Photo Source: Mike Mongo via Twitter
Check out three tips from Simone that will help you get started in pursuing your ideas:
"Ideas first, tools later."
Photo Source: Simone Giertz
Want to make something, but don't know where to start? Think of an idea, and learn the tools later. This approach led Simone to her first step into hardware: Chordio. The idea for Chordio was born in 2014 from a mindless strumming motion Simone found herself making on her headphone cords. This mindless motion translated in an iPhone case with retractable guitar strings that hook on to the user's belt and measure capacitive touch to transmit the data to Arduino Adafruit's Bluefruit LE through Bluetooth Low Energy that, in conjunction with an iOS app, allow users to play guitar wherever they go.
Photo Source: Chordio
Regarding Chordio, Simone says "Ignorance is truly bliss, because if I would have understood how complicated building this project would be, then I probably would have never done it." But along the way, she learned 3D modeling, soldering, hardware programming, capacitive touch, bluetooth and iOS programming. So have the idea, and learn the skills by pursuing it. Fun fact: One skill Simone did learn was how to actually play the guitar.
"Enthusiasm is a much better fuel than duty."
Though Simone left college after only one year of studying physics, she was an excellent and duty-driven student. Like many of us, she workedhard not because she enjoyed it, but because that is what she thought she was supposed to do. However, despite the guilt that accompanies following your passions when they're divergent from your studies, she quickly realized that she is much better at doing the things she actually enjoys. "It's not that I regret spending a lot of time in school," says Simone, "It's just that I regret not spending more time on the things I was actually really enthusiastic about." The take away? Pursue what you're enthusiastic about and your work will be much more productive (and interesting.)
A nifty flow chart by Simone to help you decide if you should pursue an idea
"Your ideas might be smarter than you."
"What I mean by that is that good ideas might to turn out to be bad or bad ideas might turn out to be good, but you won't know unless you actually build them." The first "shitty robot" Simone ever built was the Toothbrush Machine: a robotic helmet that uses a MeArm to move the attached toothbrush that crudely moves the brush back and forth along the wearer's teeth.
Enter a caption (optional)
Made as a joke for a pilot episode of a children's show about electronics, Simone never intended this helmet to be taken seriously. However, shortly after posting a video of her helmet on reddit, over 500,000 people had seen it and her inbox was flooded with comments telling her that even though the idea was intended to be a joke, the concept could be a game changer for those with mobility issues.
"It just blew my mind, because here I am making a silly robot and other people can find seeds in that and it can be a platform for other ideas."

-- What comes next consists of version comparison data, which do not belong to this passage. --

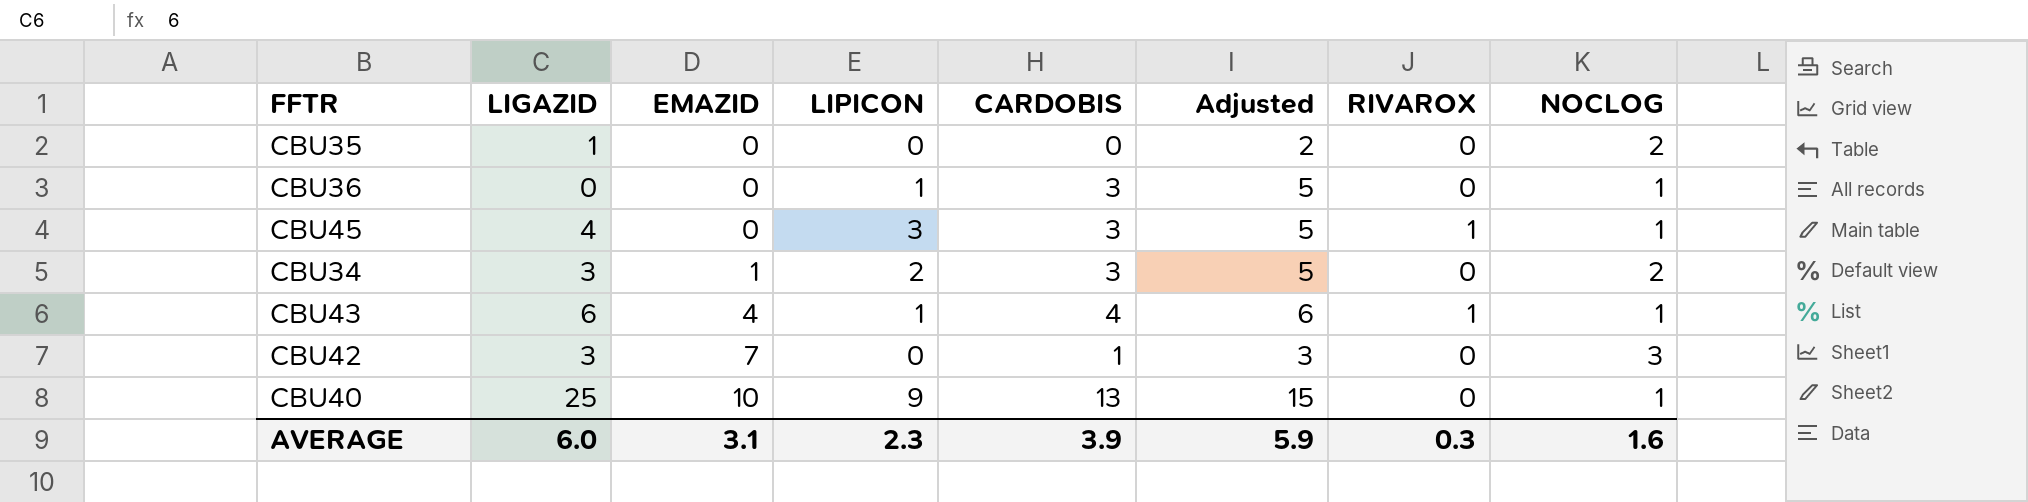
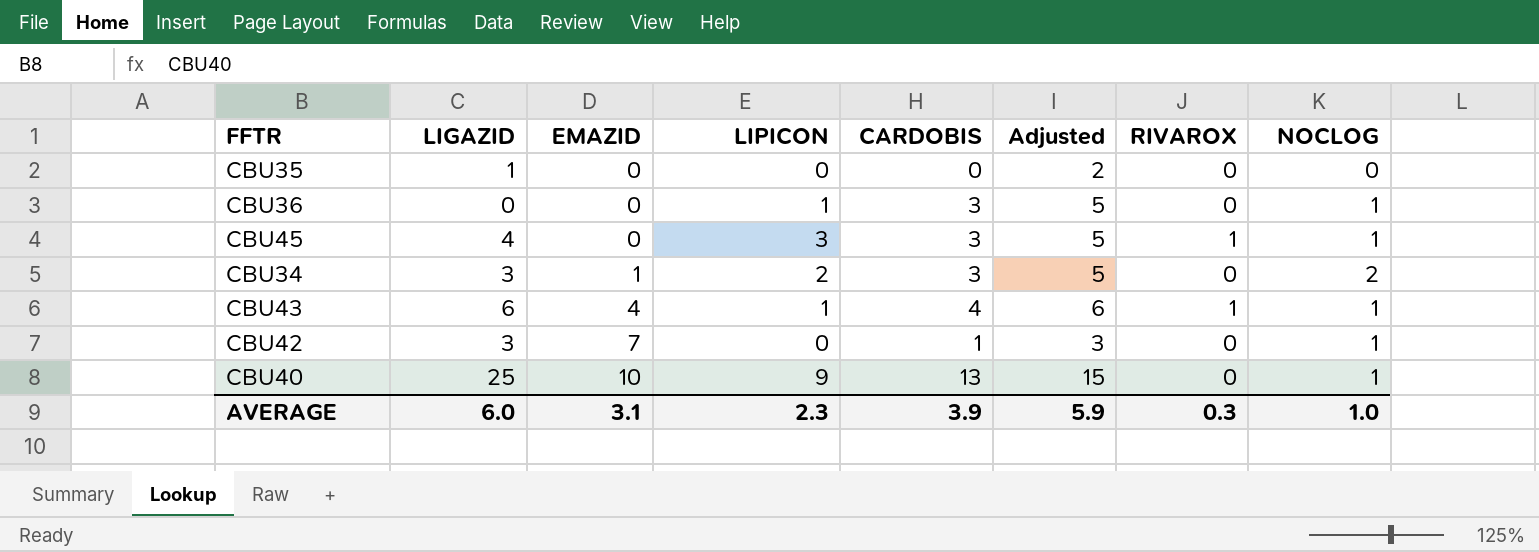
CBU35 | NOCLOG: 2 -> 0
CBU42 | NOCLOG: 3 -> 1
AVERAGE | NOCLOG: 1.6 -> 1.0

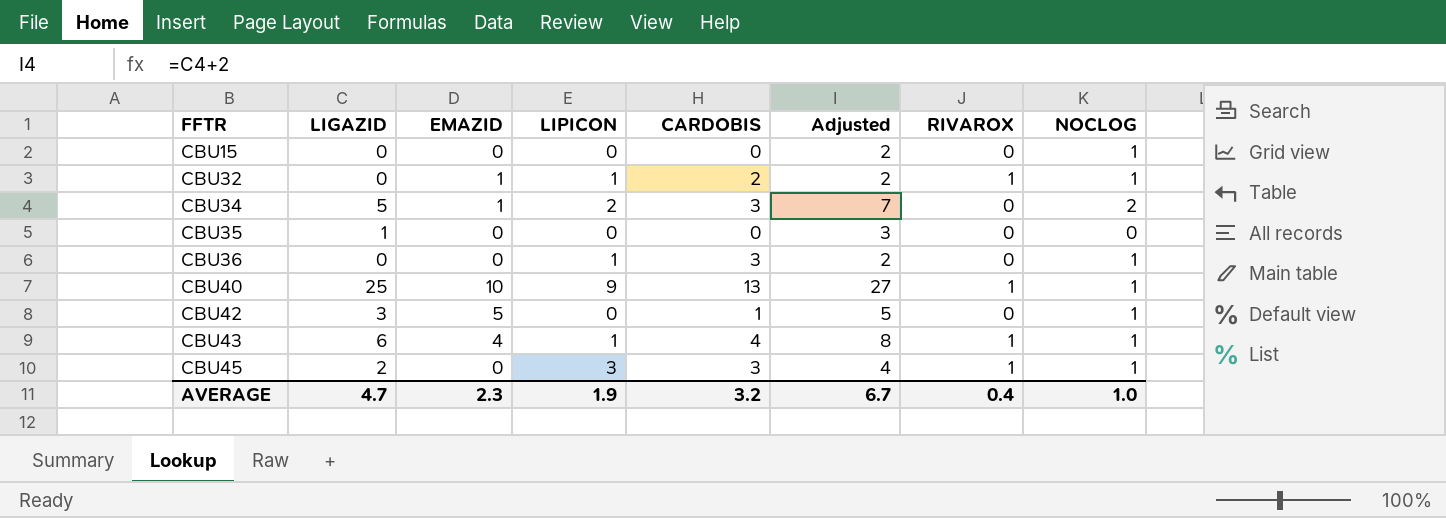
row order: EMAZID ascending -> FFTR ascending
column Adjusted | formula: [CARDOBIS] + 2 -> [LIGAZID] + 2
row CBU15: none -> 0 | 0 | 0 | 0 | 2 | 0 | 1
row CBU32: none -> 0 | 1 | 1 | 2 | 2 | 1 | 1
CBU34 | LIGAZID: 3 -> 5
CBU40 | RIVAROX: 0 -> 1
CBU42 | EMAZID: 7 -> 5
CBU45 | LIGAZID: 4 -> 2
AVERAGE | LIGAZID: 6.0 -> 4.7
AVERAGE | EMAZID: 3.1 -> 2.3
AVERAGE | LIPICON: 2.3 -> 1.9
AVERAGE | CARDOBIS: 3.9 -> 3.2
AVERAGE | Adjusted: 5.9 -> 6.7
AVERAGE | RIVAROX: 0.3 -> 0.4

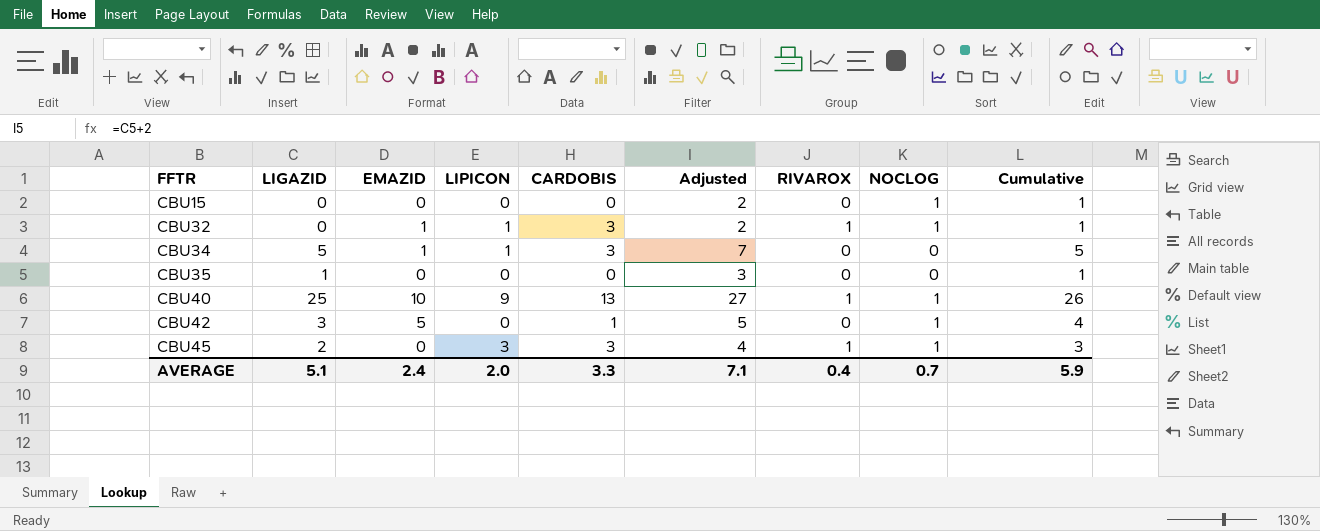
column Cumulative | formula: none -> [LIGAZID] + [NOCLOG]
row CBU36: 0 | 0 | 1 | 3 | 2 | 0 | 1 -> none
row CBU43: 6 | 4 | 1 | 4 | 8 | 1 | 1 -> none
CBU32 | CARDOBIS: 2 -> 3
CBU34 | LIPICON: 2 -> 1
CBU34 | NOCLOG: 2 -> 0
AVERAGE | LIGAZID: 4.7 -> 5.1
AVERAGE | EMAZID: 2.3 -> 2.4
AVERAGE | LIPICON: 1.9 -> 2.0
AVERAGE | CARDOBIS: 3.2 -> 3.3
AVERAGE | Adjusted: 6.7 -> 7.1
AVERAGE | NOCLOG: 1.0 -> 0.7

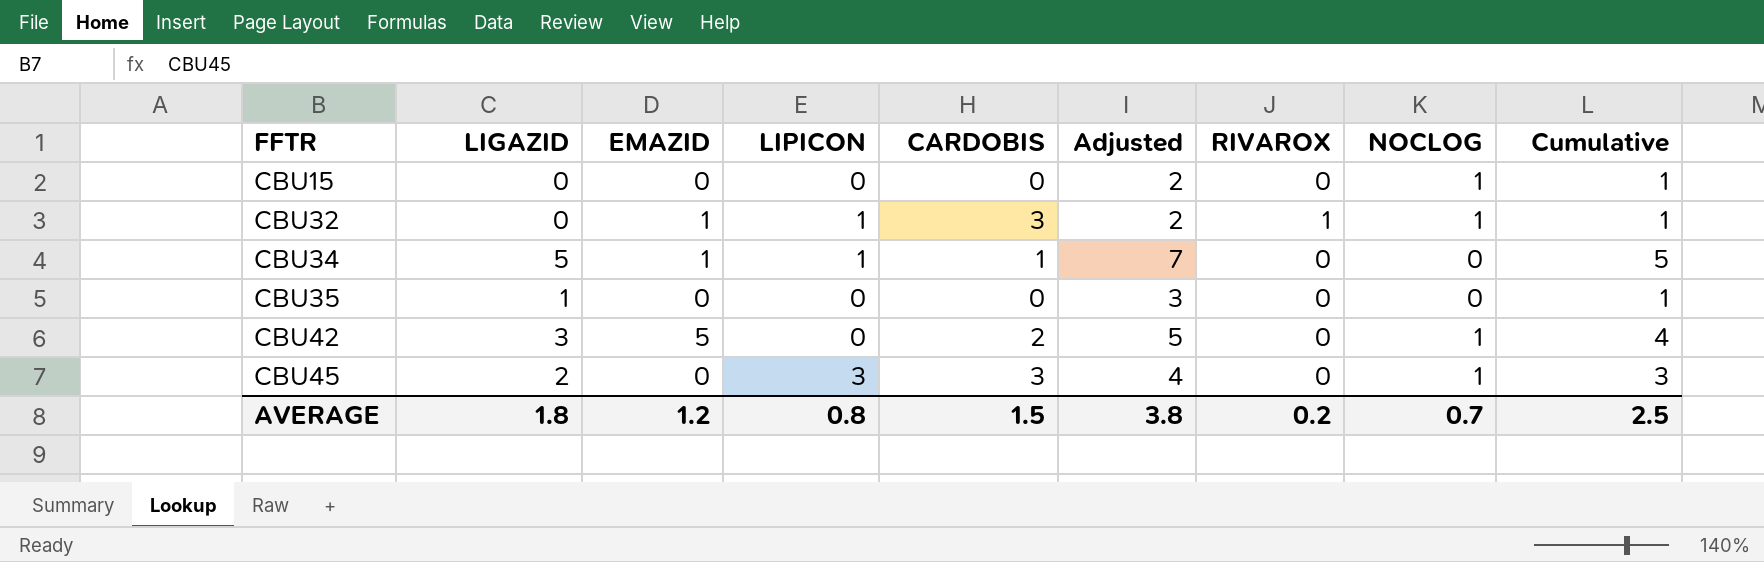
row CBU40: 25 | 10 | 9 | 13 | 27 | 1 | 1 | 26 -> none
CBU34 | CARDOBIS: 3 -> 1
CBU42 | CARDOBIS: 1 -> 2
CBU45 | RIVAROX: 1 -> 0
AVERAGE | LIGAZID: 5.1 -> 1.8
AVERAGE | EMAZID: 2.4 -> 1.2
AVERAGE | LIPICON: 2.0 -> 0.8
AVERAGE | CARDOBIS: 3.3 -> 1.5
AVERAGE | Adjusted: 7.1 -> 3.8
AVERAGE | RIVAROX: 0.4 -> 0.2
AVERAGE | Cumulative: 5.9 -> 2.5

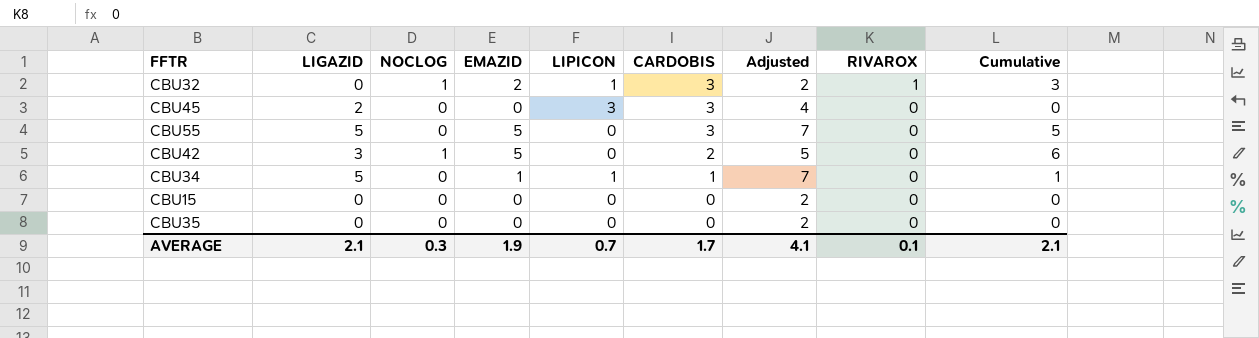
row order: FFTR ascending -> CARDOBIS descending
column NOCLOG | position: 8 -> 3
column Cumulative | formula: [LIGAZID] + [NOCLOG] -> [NOCLOG] + [EMAZID]
CBU32 | EMAZID: 1 -> 2
CBU45 | NOCLOG: 1 -> 0
row CBU55: none -> 5 | 0 | 5 | 0 | 3 | 7 | 0 | 5
CBU15 | NOCLOG: 1 -> 0
CBU35 | LIGAZID: 1 -> 0
CBU35 | Adjusted: 3 -> 2
AVERAGE | LIGAZID: 1.8 -> 2.1
AVERAGE | NOCLOG: 0.7 -> 0.3
AVERAGE | EMAZID: 1.2 -> 1.9
AVERAGE | LIPICON: 0.8 -> 0.7
AVERAGE | CARDOBIS: 1.5 -> 1.7
AVERAGE | Adjusted: 3.8 -> 4.1
AVERAGE | RIVAROX: 0.2 -> 0.1
AVERAGE | Cumulative: 2.5 -> 2.1

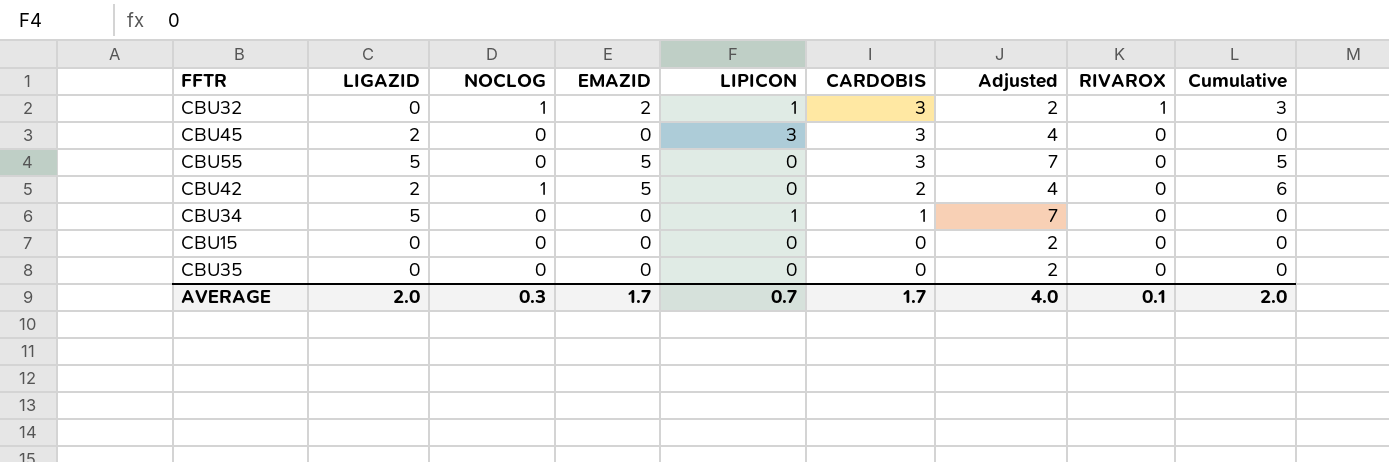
CBU42 | LIGAZID: 3 -> 2
CBU42 | Adjusted: 5 -> 4
CBU34 | EMAZID: 1 -> 0
CBU34 | Cumulative: 1 -> 0
AVERAGE | LIGAZID: 2.1 -> 2.0
AVERAGE | EMAZID: 1.9 -> 1.7
AVERAGE | Adjusted: 4.1 -> 4.0
AVERAGE | Cumulative: 2.1 -> 2.0

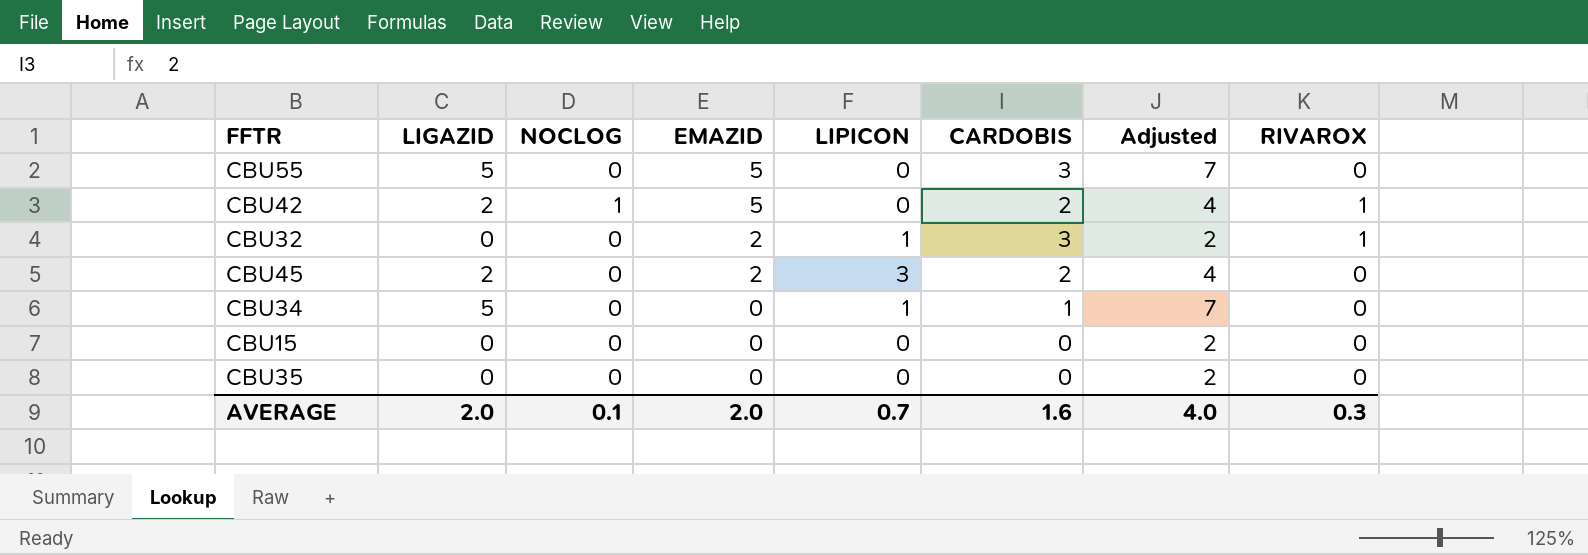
row order: CARDOBIS descending -> EMAZID descending
column Cumulative | formula: [NOCLOG] + [EMAZID] -> none
CBU42 | RIVAROX: 0 -> 1
CBU32 | NOCLOG: 1 -> 0
CBU45 | EMAZID: 0 -> 2
CBU45 | CARDOBIS: 3 -> 2
AVERAGE | NOCLOG: 0.3 -> 0.1
AVERAGE | EMAZID: 1.7 -> 2.0
AVERAGE | CARDOBIS: 1.7 -> 1.6
AVERAGE | RIVAROX: 0.1 -> 0.3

Still can't decide if you should go ahead and pursue the ideas that have been lurking in the back of your mind or sitting dormant in your sketchbook? "If you find the things you do interesting there are probably other people who do too." Case in point: everything Simone has ever made. Still wondering what the point of actualizing the ideas would even be? Remember: "Creating things is a purpose in itself." Start making.